September 5, 2012

Lotto and abstract theory

There is a recurring argument in statistics departments around the world about how much abstract theory should be taught to students, and how much actual applied statistics. One of the arguments in favour of theory, even for students who are being trained to do applied data analysis, is that theory gives you a way to substitute calculation for thought. Thinking is hard, so we try to save it for problems where it is needed.

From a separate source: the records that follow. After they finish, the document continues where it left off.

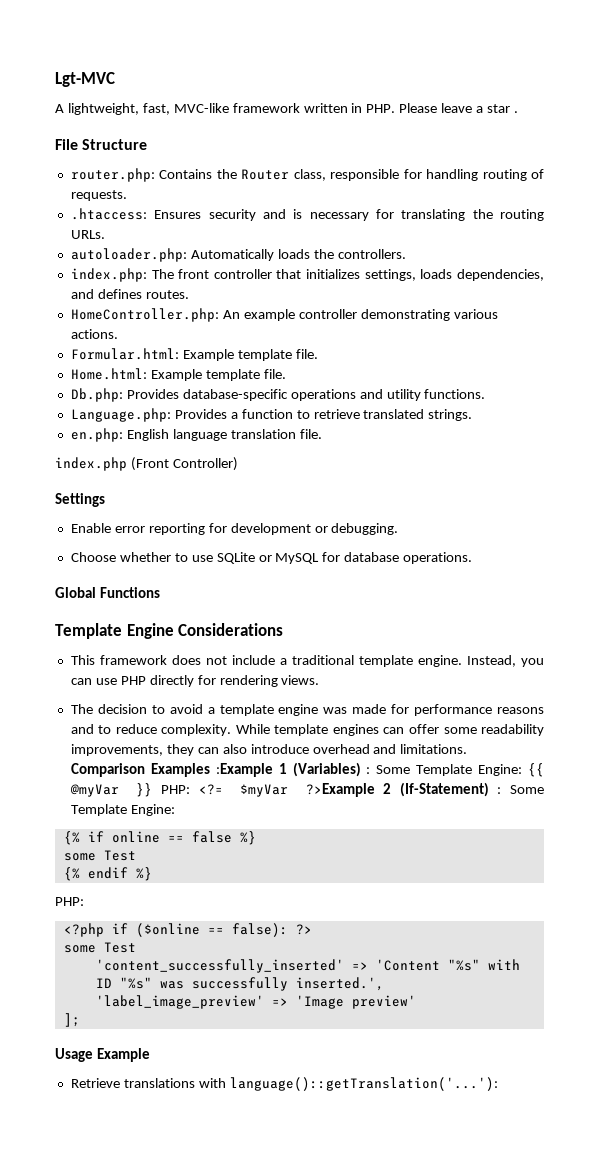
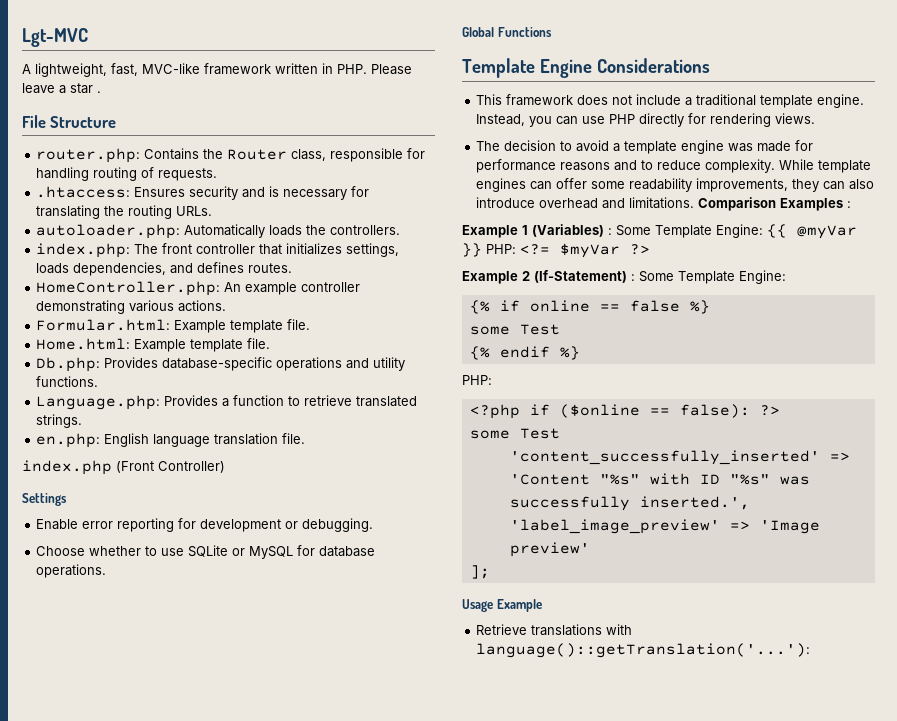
- Comparison Examples :Example 1 (Variables) : Some Template Engine: {{ @myVar }} PHP: <?= $myVar ?>Example 2 (If-Statement) : Some Template Engine:
+ Comparison Examples :
+ Example 1 (Variables) : Some Template Engine: {{ @myVar }} PHP: <?= $myVar ?>
+ Example 2 (If-Statement) : Some Template Engine:

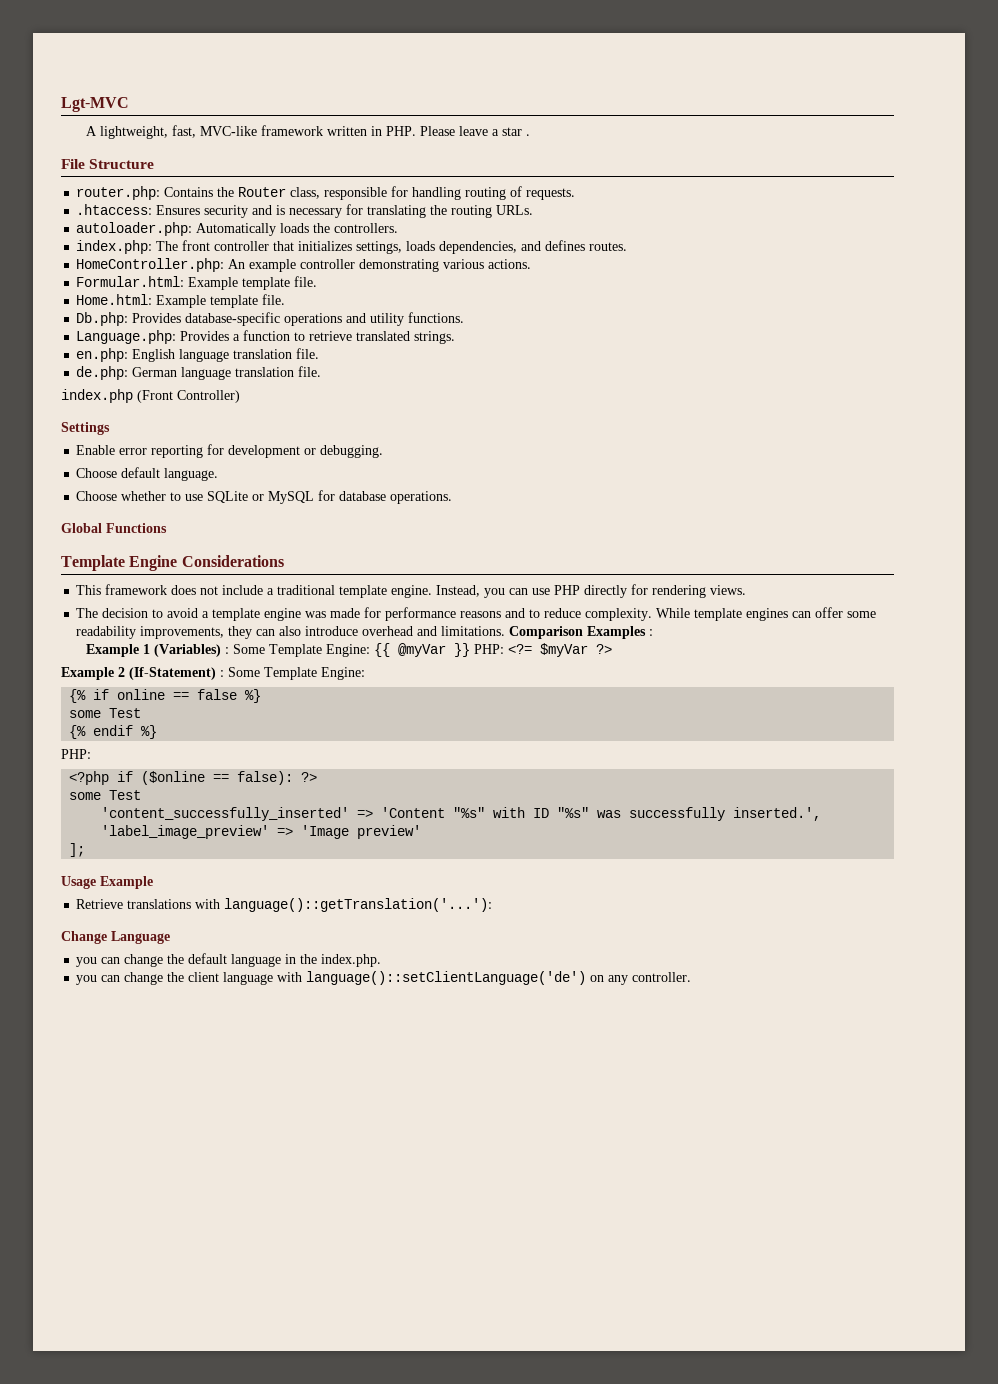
+ de.php: German language translation file.
+ Choose default language.
+ Change Language
+ you can change the default language in the index.php.
+ you can change the client language with language()::setClientLanguage('de') on any controller.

The current top Google hit for “big wednesday statistics” offers a nice illustration.  It’s a website selling strategies to increase your chance of winning, based on a simple message

If you play a pattern that occurs only five percent of the time, you can expect that pattern to lose 95 percent of the time, giving you no chance to win 95 percent of the time. So, don’t buck the probabilities.

For example,

When you select your lotto numbers, try to have a relatively even mix of odd and even numbers. All odd numbers or all even numbers are rarely drawn, occurring only one percent of the time. The best mix is to have 2/4, 4/2 or 3/3, which means two odd and four even, or four odd and two even, or three odd and three even. One of these three patterns will occur in 83 percent of the drawings.

Now, if you understand how the lottery is drawn and know some basic probability, you can tell that this advice can’t possibly work, without even reading it carefully. But if you had to explain the fallacy to someone, it might take a bit of thought to locate it.  If 99% of wins are have a mixture of odd and even (actually, more like 98%), why doesn’t that make it bad to choose all odd or all even?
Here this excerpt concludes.